At the Open Gov Hub, we also have basic janitorial service nightly, but in addition we organize a Monthly (‘volun-mandatory’) Cleaning Brigade on the last Thursday of every month. Each time we randomly pick 5-7 community members and ask them to contribute an hour sometime between 4-6pm to tackle big cleaning activities like cleaning out the fridges and wiping down all our whiteboards (in our 23 meeting rooms!). The community is big enough that people are only called on to contribute a few times a year.

It look a bit of time to get the rhythm going but now people expect it and its a great way to get community members more aware about the cleanliness of common spaces and how all of us should play a small role in keeping them up (ex: once you have to wipe down a ton of whiteboards you’re much more likely to think twice about leaving a meeting room before wiping it down).

 

Misha Palin, The Lab

This is part of The Lab, Oakland Handbook that everyone receives. We have nightly janitors that come and empty the trash and vacuum. But it is everyone’s responsiblity to keep the kitchen somewhat tidy.

[[#LabVandV]Vision & Values
The Lab is a coworking space filled with social change makers, non-profits, and visionaries coming together to create synergistic relationships, be inspired by each other, and network for greater social change.

We hope you feel inspired to collaborate, network, share, and uplift our growing community through office sharing, open space coworking, social meet & greets, and skill share events. We welcome your ideas and are happy to talk about anything you think might enhance The Lab experience.

Guiding Principles

PROMOTING TRUST
We are dedicated to fostering clear, open, honest communication both creating understanding for the other while expressing honesty in a way that owns our experience and minimizes blame or judgment. We have the courage and strength to speak up when we see contradictions or inconsistencies between our behavior and our stated values and goals and are able to take feedback when given.

PROMOTING GENEROSITY
Through tolerance, generosity, sharing, and compassion, we work cooperatively with one another. When appropriate, we place the interests of the entire office ahead of our own self interests. We also value and trust that office members will speak their needs if there are special requests over building up silent resentment and anger. We anticipate that there will be unmet needs by some and we hope that there can be understanding around decisions being made.

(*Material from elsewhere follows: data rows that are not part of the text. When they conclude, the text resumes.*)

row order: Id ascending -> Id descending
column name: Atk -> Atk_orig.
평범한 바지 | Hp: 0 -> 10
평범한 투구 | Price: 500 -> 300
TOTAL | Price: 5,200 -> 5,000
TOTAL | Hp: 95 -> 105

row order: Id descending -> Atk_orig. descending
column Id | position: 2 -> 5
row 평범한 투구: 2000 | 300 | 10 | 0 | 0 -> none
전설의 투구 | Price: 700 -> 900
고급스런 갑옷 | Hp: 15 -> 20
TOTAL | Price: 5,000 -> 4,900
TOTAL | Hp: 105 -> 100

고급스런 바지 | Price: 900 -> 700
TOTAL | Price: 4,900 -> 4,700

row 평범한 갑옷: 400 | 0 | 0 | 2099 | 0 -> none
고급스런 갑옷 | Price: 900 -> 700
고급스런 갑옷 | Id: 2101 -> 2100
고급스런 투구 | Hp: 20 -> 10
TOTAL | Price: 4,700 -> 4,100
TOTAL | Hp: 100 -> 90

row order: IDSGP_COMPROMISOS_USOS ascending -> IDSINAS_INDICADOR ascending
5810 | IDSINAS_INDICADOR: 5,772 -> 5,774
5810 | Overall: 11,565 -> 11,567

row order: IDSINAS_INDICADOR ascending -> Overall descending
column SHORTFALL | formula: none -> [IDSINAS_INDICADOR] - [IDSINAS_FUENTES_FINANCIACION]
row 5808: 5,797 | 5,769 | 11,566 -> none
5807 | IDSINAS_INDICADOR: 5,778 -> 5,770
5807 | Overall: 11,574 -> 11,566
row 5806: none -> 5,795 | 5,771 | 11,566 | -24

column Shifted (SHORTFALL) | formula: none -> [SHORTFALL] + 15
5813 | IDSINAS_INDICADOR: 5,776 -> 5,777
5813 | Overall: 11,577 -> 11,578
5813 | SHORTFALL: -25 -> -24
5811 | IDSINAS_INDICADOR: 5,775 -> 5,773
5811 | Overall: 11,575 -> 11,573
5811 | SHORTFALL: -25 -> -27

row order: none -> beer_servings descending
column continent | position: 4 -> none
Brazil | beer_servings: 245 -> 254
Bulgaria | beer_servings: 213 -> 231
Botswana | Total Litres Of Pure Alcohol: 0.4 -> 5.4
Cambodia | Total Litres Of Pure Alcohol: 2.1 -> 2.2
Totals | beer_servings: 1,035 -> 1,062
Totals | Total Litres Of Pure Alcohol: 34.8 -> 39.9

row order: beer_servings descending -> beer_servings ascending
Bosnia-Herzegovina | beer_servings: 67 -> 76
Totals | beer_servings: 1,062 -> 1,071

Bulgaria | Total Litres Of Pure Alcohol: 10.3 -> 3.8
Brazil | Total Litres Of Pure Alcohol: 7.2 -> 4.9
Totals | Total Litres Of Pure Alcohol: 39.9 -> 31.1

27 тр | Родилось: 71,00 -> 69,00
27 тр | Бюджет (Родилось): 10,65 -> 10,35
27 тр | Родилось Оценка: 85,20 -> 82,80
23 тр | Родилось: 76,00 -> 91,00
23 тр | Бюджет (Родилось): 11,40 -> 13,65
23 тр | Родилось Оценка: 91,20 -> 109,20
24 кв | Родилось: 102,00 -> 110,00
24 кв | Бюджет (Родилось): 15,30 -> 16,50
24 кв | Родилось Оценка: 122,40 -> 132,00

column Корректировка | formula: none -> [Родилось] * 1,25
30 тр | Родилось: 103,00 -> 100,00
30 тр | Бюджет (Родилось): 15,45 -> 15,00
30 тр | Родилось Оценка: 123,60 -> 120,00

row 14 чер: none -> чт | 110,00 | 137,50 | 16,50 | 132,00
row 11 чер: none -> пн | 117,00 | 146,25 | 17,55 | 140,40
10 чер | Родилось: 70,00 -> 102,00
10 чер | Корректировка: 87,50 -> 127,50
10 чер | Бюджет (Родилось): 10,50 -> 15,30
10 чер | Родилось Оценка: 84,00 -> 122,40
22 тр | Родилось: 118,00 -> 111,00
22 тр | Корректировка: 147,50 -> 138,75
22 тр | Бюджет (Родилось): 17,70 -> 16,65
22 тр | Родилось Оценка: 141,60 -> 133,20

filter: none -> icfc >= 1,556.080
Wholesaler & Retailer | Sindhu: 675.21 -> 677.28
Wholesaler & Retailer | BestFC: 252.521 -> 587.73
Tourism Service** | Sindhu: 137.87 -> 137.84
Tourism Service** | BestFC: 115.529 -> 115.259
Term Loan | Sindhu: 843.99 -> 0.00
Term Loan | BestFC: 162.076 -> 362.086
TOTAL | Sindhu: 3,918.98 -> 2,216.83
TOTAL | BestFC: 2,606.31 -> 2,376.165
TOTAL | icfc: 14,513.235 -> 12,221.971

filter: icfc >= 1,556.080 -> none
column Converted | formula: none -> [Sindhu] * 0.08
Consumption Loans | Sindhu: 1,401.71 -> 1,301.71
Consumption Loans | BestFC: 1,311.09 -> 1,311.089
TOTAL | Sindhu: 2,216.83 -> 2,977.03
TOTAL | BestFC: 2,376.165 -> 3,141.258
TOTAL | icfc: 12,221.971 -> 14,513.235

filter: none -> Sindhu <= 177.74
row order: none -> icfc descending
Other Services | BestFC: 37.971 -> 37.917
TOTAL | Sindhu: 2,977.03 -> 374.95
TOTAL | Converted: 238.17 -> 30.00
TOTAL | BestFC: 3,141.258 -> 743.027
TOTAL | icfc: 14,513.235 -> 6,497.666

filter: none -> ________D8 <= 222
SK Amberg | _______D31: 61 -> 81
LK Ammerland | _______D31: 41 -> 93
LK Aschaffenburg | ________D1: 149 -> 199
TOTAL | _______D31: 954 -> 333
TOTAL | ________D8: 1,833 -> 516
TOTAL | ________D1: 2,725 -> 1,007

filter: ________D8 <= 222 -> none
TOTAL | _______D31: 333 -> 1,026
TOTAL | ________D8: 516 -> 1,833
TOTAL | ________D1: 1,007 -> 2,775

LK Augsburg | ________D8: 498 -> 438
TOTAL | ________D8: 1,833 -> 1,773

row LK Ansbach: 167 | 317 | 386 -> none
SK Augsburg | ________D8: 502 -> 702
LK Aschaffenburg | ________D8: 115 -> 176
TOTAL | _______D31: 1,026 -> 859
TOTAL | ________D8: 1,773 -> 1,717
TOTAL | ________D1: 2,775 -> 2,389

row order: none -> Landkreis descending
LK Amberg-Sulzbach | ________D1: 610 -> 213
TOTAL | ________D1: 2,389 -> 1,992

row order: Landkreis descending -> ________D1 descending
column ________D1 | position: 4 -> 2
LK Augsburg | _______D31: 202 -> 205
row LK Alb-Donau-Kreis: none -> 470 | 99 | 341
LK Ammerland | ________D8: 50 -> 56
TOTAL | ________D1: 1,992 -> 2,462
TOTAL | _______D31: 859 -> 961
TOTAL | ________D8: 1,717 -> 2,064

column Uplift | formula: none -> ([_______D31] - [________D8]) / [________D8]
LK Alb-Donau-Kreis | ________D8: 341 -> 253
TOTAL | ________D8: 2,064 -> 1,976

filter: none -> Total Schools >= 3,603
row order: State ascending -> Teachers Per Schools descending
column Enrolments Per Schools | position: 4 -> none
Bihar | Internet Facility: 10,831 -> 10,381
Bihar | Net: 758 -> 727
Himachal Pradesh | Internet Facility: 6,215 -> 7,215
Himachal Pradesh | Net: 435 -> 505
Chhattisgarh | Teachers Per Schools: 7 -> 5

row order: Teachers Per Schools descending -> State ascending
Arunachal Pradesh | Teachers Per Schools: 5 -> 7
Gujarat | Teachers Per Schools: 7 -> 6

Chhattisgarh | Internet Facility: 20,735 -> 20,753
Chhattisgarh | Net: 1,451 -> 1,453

Knowing that our office is fueled by the energy we give it, we actively participate in office life. We agree to share in office well being and keeping its contents looking and feeling good and safe. We quickly communicate when something is broken to its owner and take responsibility (financially or otherwise) to fix the item.

PROMOTING CONNECTION
We recognize our interdependence with the building, other office members, event producers and ourselves. Our office supports an extended collaborative environment, thereby creating a sense of belonging. We support the growth of each organization individually and the relationships amongst us.

We respect personal privacy. We respect diversity in ideology, spirituality, interests, sexuality, talents, beliefs, opinions, race, age, income and we welcome respectful and appropriate expressions of that diversity within a professional environment.

Creating co-working space is an ongoing process. We remain flexible to change.

PROMOTING SAFETY
Our office is a safe place — physically and interpersonally. Everyone contributes to the safety of the space by staying emotionally clear with each member of the community, staying conscious of the space and the people we bring to the office, and upholding the values of the office as our core principles.

The Way We Work
Some aspects of our office are so strongly tied to our core values that they are considered fundamental agreements. Anyone joining the office accepts that these agreements are unlikely to ever be changed.

These agreements include:

Respect for all fellow office members:

  • Value peace and avoid violence.
  • Attend meetings and gatherings when possible.
  • Maintain good communication with office-mates.
  • Only taking what is offered; not taking what is not offered to you.
  • No excessive use of alcohol during office events.

Conservation:

  • Conserve electricity, gas, and water.
  • Recycle as much as possible.

Contractual Agreements:

  • Meet financial commitments to The Lab.
  • No subletting.
  • No smoking on the property.
  • No activities that may endanger our relationship with the building neighbors or management.

Departing licensees agree:

  • To pay for any repairs or cleaning they may leave undone.
  • To diligently file a change of address with post office and notify all correspondents of their change of address.
  • To leave their offices clean and undamaged.

Facilities
Cleanliness
>Also See Kitchen Section
It is everyone’s responsibility to keep our office space clean and orderly. Please keep this in mind when leaving any space you or your team uses.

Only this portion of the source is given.